**Your instructions**
Counting only lines below that contain the string "span", give the total as a single number.

■ ■ ■ ■

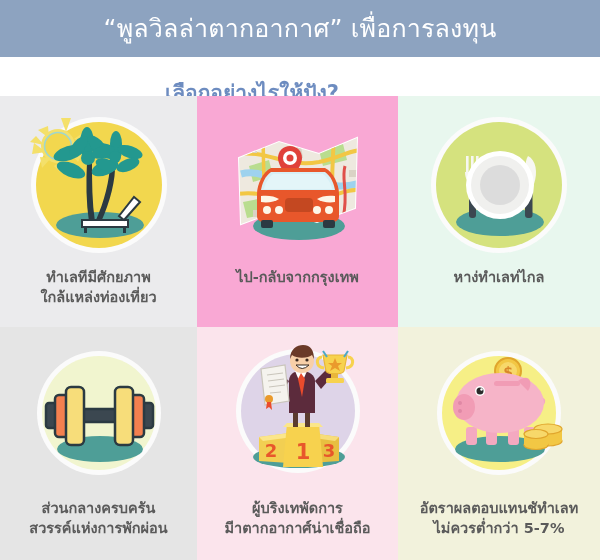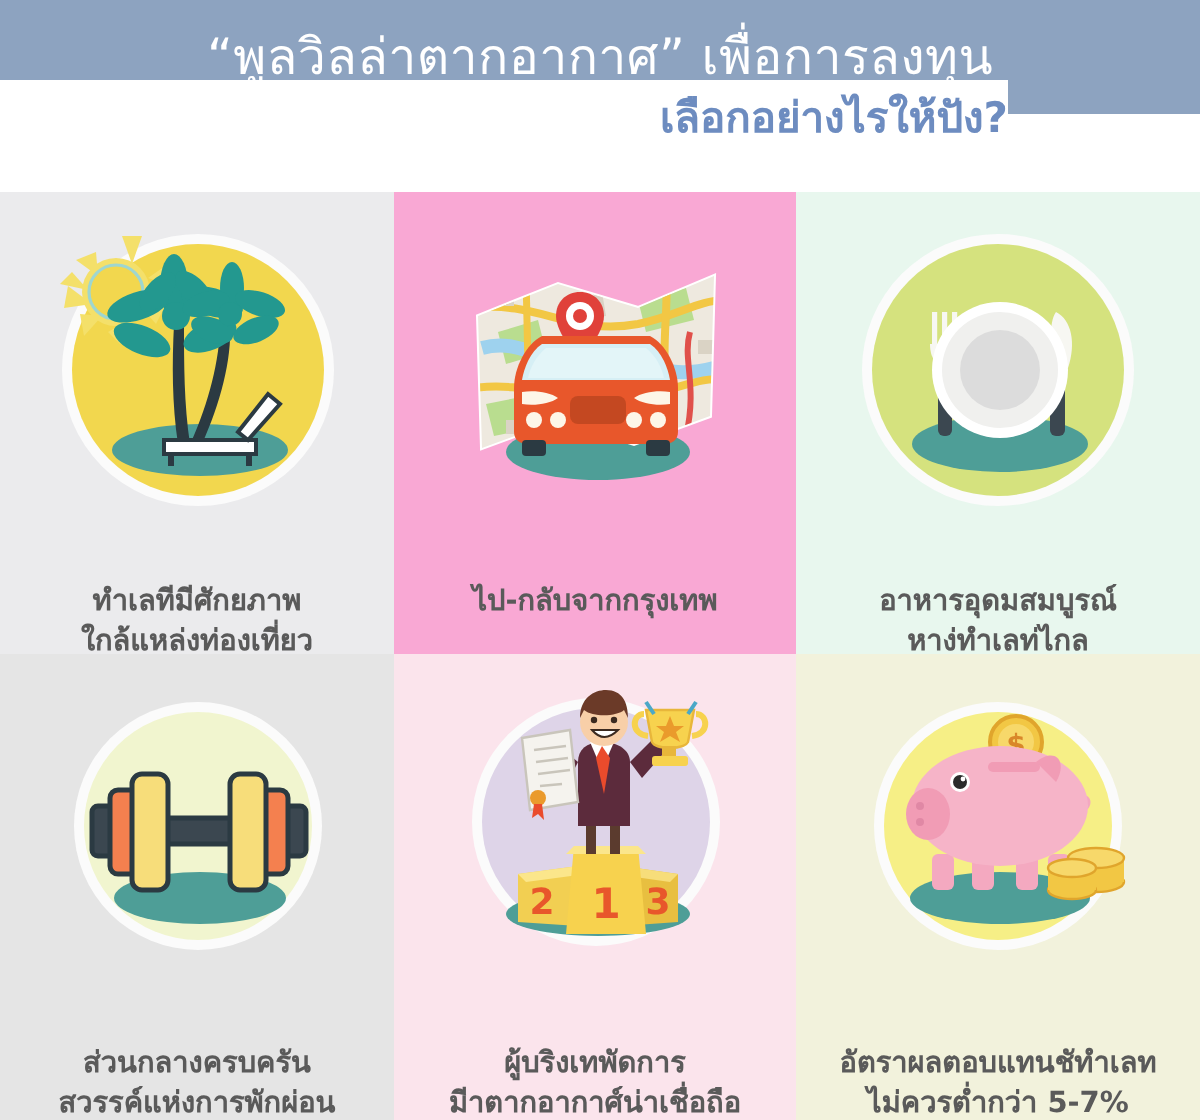--- a/index.html
+++ b/index.html
@@ -27,10 +27,10 @@
     line-height: 1;
   }
   .subheader-band {
-    position: absolute; left: 0; top: 40px;
+    position: absolute; left: 0; top: 74px;
     width: 504px; height: 39px;
     background: #ffffff;
-    display: flex; align-items: center; justify-content: flex-end;
+    display: flex; align-items: center; justify-content: center;
   }
   .subheader-title {
     color: #6d8cc0;

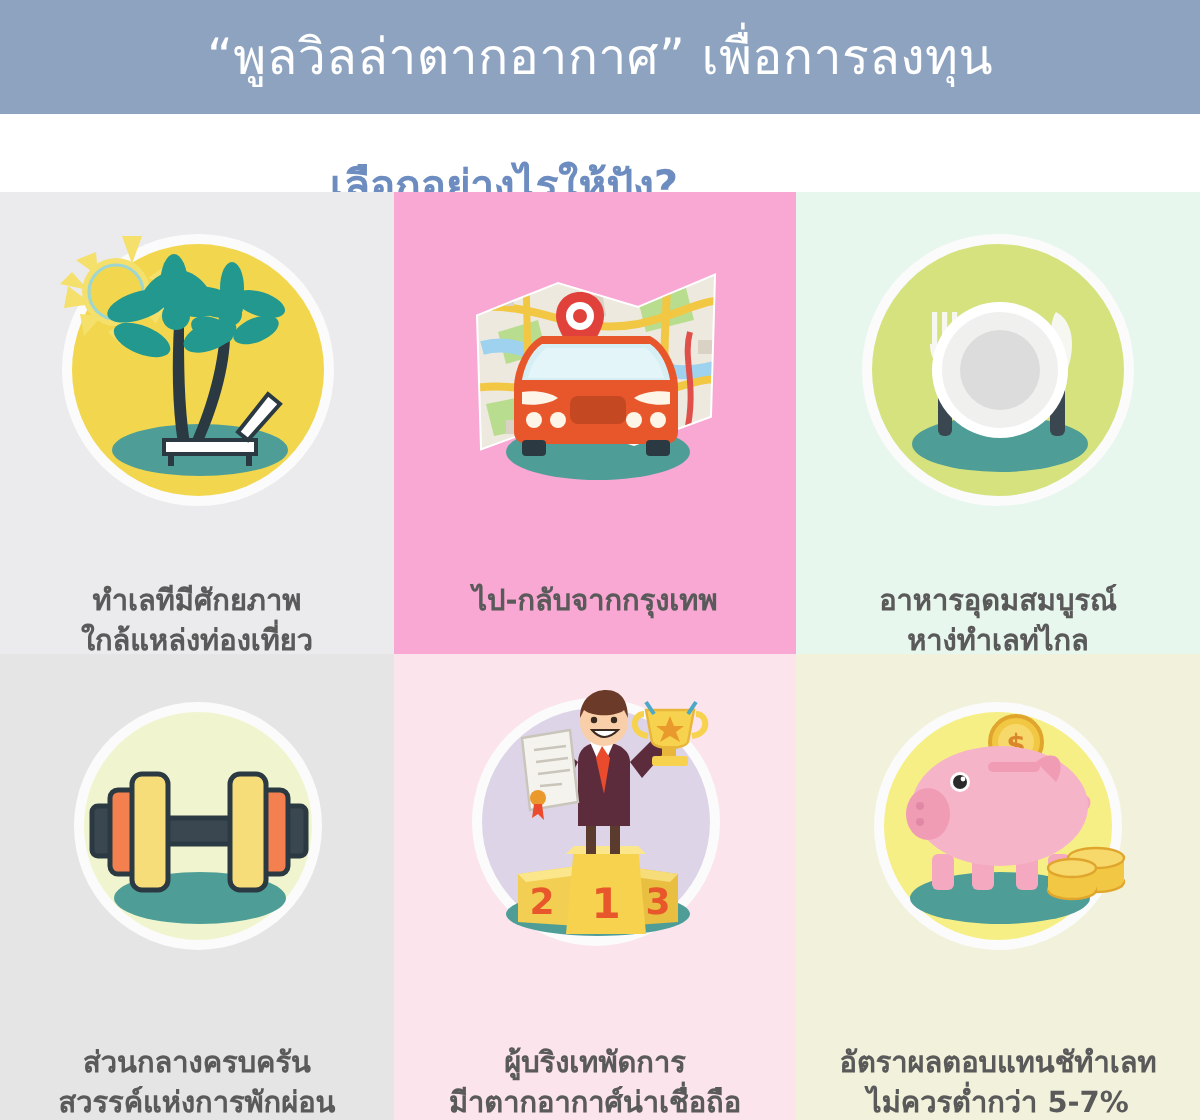--- a/index.html
+++ b/index.html
@@ -55,7 +55,6 @@
     align-items: center;
     justify-content: flex-start;
     overflow: hidden;
-    gap: 24px;
   }
   .icon-wrap {
     position: relative;

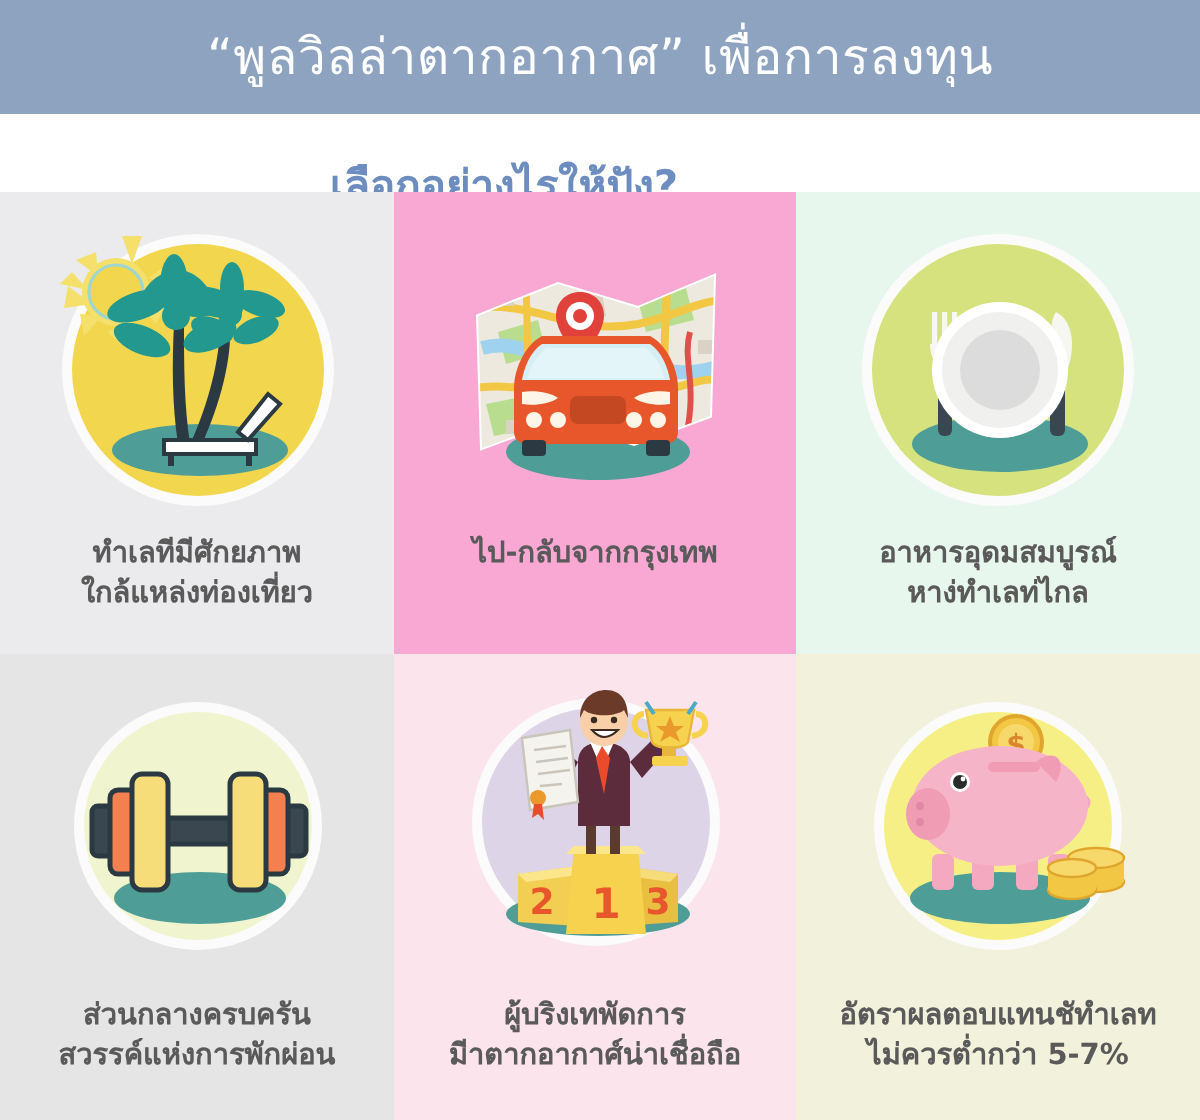--- a/index.html
+++ b/index.html
@@ -237,7 +237,6 @@
         </svg>
       </div>
       <div class="caption">
-        <span>อาหารอุดมสมบูรณ์</span>
         <span class="l2">หาง่ทำเลท่ไกล</span>
       </div>
     </div>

■ ■ ■ ■

**Exercise solution**
2